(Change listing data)
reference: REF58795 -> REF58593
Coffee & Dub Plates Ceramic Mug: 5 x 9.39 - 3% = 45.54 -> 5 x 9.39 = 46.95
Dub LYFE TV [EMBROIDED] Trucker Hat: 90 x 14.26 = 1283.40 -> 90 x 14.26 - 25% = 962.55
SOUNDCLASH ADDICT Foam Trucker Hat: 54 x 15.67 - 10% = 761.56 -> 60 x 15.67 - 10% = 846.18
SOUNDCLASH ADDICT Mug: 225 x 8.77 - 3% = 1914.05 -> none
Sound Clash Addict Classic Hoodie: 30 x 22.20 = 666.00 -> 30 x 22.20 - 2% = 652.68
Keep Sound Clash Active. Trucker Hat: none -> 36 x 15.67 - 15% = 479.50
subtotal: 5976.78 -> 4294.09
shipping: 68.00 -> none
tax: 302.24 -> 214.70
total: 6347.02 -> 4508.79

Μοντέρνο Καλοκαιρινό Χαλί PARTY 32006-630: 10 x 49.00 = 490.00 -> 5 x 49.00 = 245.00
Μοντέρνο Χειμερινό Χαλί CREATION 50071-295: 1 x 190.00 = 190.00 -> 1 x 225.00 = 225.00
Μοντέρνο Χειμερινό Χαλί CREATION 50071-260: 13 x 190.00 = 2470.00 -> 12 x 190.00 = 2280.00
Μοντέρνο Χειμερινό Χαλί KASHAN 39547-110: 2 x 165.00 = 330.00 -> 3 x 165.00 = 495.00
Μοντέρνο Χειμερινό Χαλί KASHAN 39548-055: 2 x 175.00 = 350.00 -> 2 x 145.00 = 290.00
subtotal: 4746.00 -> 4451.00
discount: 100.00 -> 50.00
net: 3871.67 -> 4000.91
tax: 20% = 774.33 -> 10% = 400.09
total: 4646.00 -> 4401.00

## Task brief
Whatever lies between the line containing "discount: 100.00 -> 50.00" and the final line above, both included, must be returned exactly.

## Response for this exercise
discount: 100.00 -> 50.00
net: 3871.67 -> 4000.91
tax: 20% = 774.33 -> 10% = 400.09
total: 4646.00 -> 4401.00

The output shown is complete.